The seminal case in that respect is Hughes v. Talen Energy Marketing, in which the U.S. Supreme Court ruled unanimously that Maryland’s in-state generation program encroached on the Federal Energy Regulatory Commission’s exclusive authority over interstate wholesale electricity rates.
Maryland’s program relied on a form of contract for difference that referenced PJM Interconnection prices. The architects of New York’s ZEC took pains to avoid those legal entanglements, but generators in New York still have challenged the state’s ZEC, calling it an “existential threat” to wholesale power markets.
Illinois’ ZEC is also facing challenges. The PJM Interconnection recently filed a motion in federal court opposing it. And the Federal Energy Regulatory Commission has scheduled a May technical conference to look at state measures such as ZECs.
“Hughes is a little bit of a Rorschach test,” says Rob Rains, an energy analyst with Washington Analysis, an institutional research firm. Different parties see different things in Hughes, he explains.

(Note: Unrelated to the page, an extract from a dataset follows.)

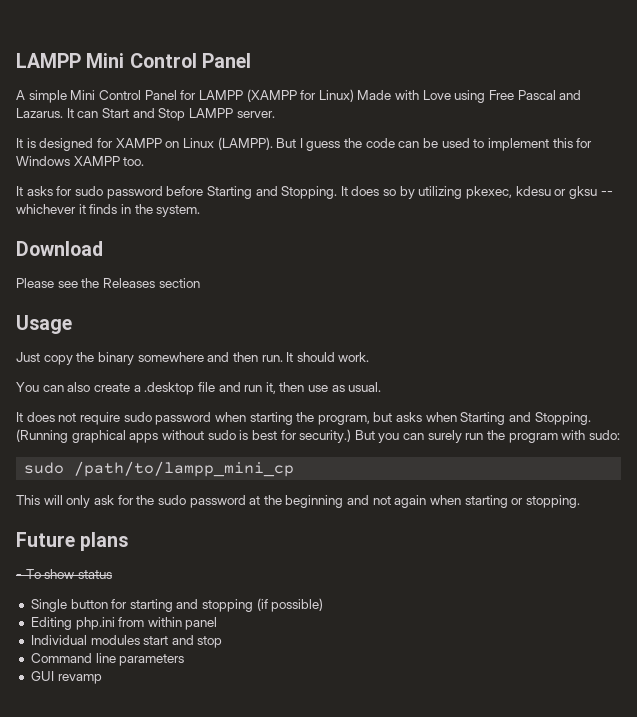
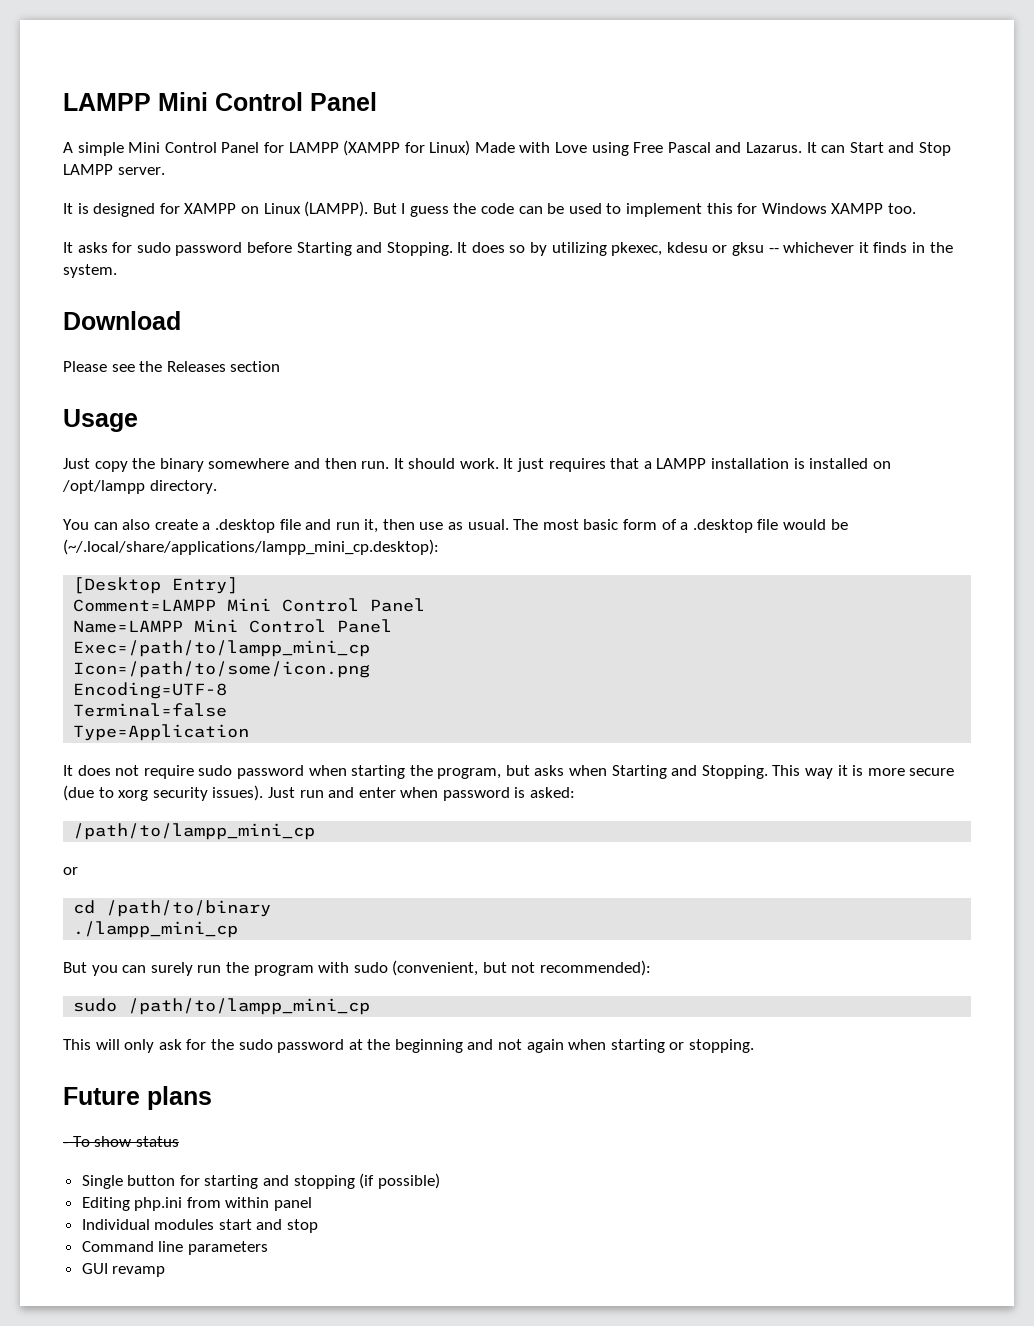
(370, 357) none -> [503,458,891,472] [62,480,217,494] It just requires that a LAMPP installation is installed on /opt/lampp directory.
(382, 387) none -> [513,519,848,533] [63,539,439,555] [73,577,239,594] [73,598,426,612] [73,619,393,633] [73,640,371,657] [73,661,371,678] [73,682,228,699] [73,703,228,717] [73,724,250,741] The most basic form of a .desktop file would be (~/.local/share/applications/lampp_mini_cp.desktop): // [Desktop Entry] // Comment=LAMPP Mini Control Panel // Name=LAMPP Mini Control Panel // Exec=/path/to/lampp_mini_cp // Icon=/path/to/some/icon.png // Encoding=UTF-8 // Terminal=false // Type=Application
[16,429,352,443] (Running graphical apps without sudo is best for security.) -> [772,765,955,779] [63,785,576,801] [73,823,316,840] [63,867,78,875] [73,900,272,917] [73,921,239,938] This way it is more secure (due to xorg security issues). Just run and enter when password is asked: // /path/to/lampp_mini_cp // or // cd /path/to/binary // ./lampp_mini_cp //
[588,430,620,440] sudo: -> [353,960,652,976] sudo (convenient, but not recommended):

But the “dicta in Hughes is narrow,” says Rains. It leaves the door open for states to craft energy policies using mechanisms other than contracts for differences, such as property tax rebates or direct subsidies.
Many legal experts say state RPS programs and renewable energy solicitations rest on a well established legal precedent that give states have the right to determine their own energy policy. In that respect, says Rains, “I think Connecticut is on safer ground” than ZECs in other states.
That, of course, assumes that the bill is voted into law. It appears to have legislative momentum, but it also has some significant opposition.
On Feb. 7, the Joint Energy and Technology Committee of Connecticut’s General Assembly considered a single sentence version of SB 106. During the hearing, 12 of the 17 parties that filed testimony opposed the measure. Much of the opposition was based on the costs the nuclear PPA would impose on consumers. But analysts also note that SB 106 has yet to have a full public hearing, and opening that door could drain some of the legislative support the bill has enjoyed to date.
“Connecticut’s solicitation approach appears to have garnered some opposition from consumer advocates,” says Fox. “This poses risk on the front end, i.e., the bill not being enacted, but may mitigate risk on the back end, i.e., judicial scrutiny.”